Оглушительное хлопанье крыльев над головой — и в горло впиваются кривые когти Голубя-Мяо, символа мира и добродетели! Стоит немалого труда оторвать от себя разъяренную птицу, больше похожую сейчас на горного орла, чем на кроткого голубка. В ответ на удары кулака пернатый фарр-ла-Мэйлань бьет клювом, метко и страшно, прошибая зерцало как раз под ключицей, на месте былого шрама; клещи когтей отрывают от доспеха пластину за пластиной, хлопанье крыльев терзает слух, и я уже с трудом держусь на ногах, но падать нельзя, ни в коем случае нельзя, а можно лишь раз за разом бить в ответ, бить, пока есть силы, а потом — ногами втаптывать мерзкую тварь в грязь, ломая крылья и слыша, как хрустят под каблуком ребра…
Огромная голова Лунного Зайца катится по останкам голубя, а верный Дэв спешит на помощь чернокожему Антаре — Отец Воителей, изрубив наконец в куски Вольный Плющ, схватился с двугорбым Наром ал-Ганебом, успевая одновременно уворачиваться от упрямой черепахи фарр-ла-Хина. Гигант-верблюд встает на дыбы, машет копытами, пытается достать Антару зубами, и помощь Дэва весьма кстати.

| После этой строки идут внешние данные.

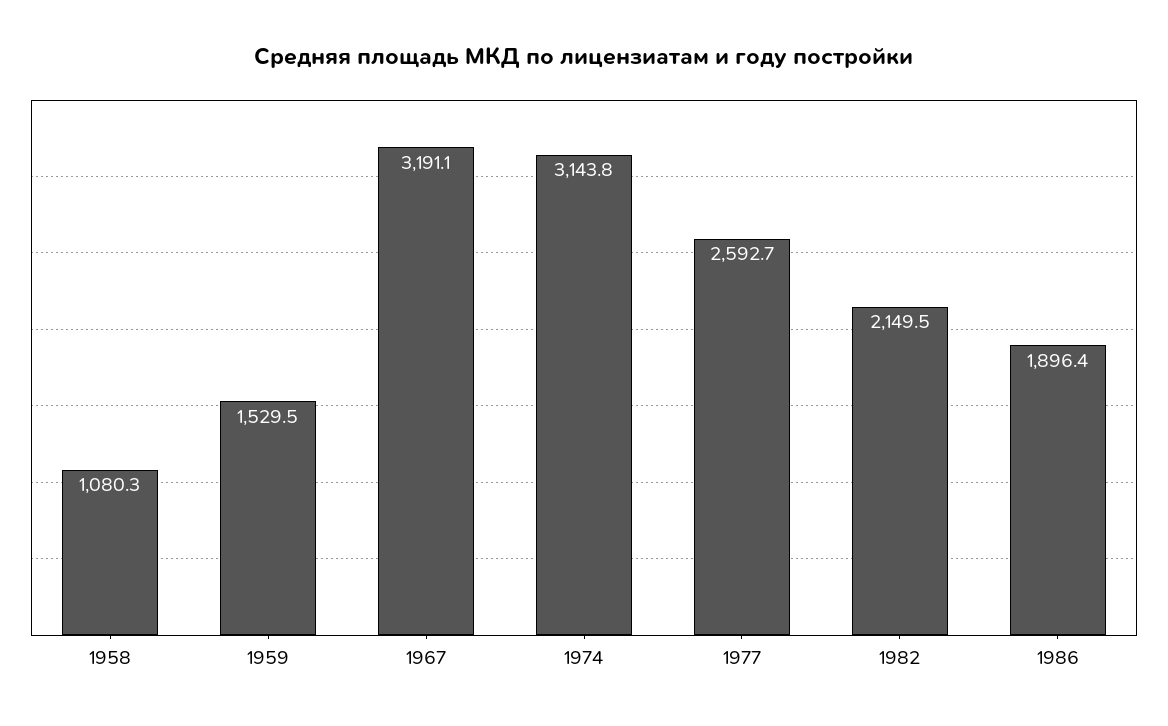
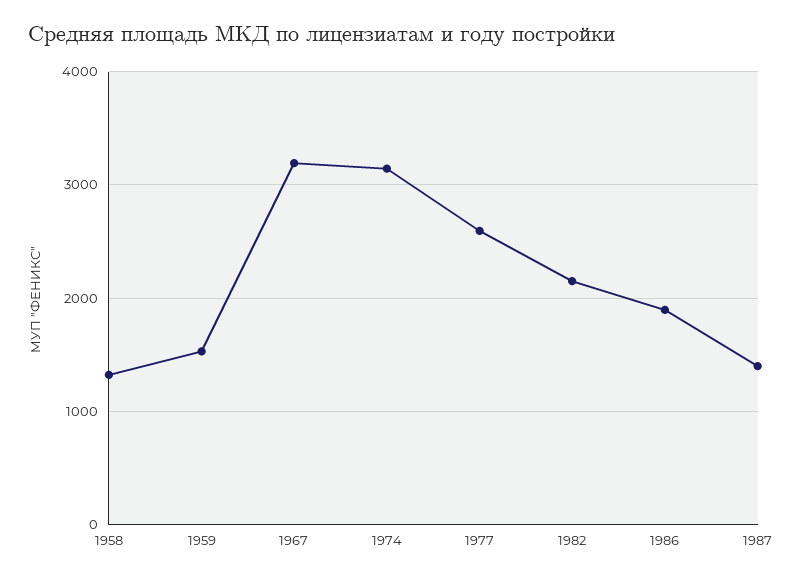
1958: 1080.3 -> 1300
1987: none -> 1400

Я вытираю пот, удивленно слыша скрежет перчатки о налобник шлема; и вижу Утбу.
Что ж ты так, веселый хург, что ж ты…
Они лежат рядом, вцепившись друг друга и разметав в стороны обрывки Кименской Лозы: Утба Абу-Язан и Фесский Вран. В спине мертвого ворона, подобного птице Рох из легенд, глубоко засела секира со сломанным древком — но клюв фарр-ла-Фес до середины вошел в левый глаз Утбы, выйдя из затылка.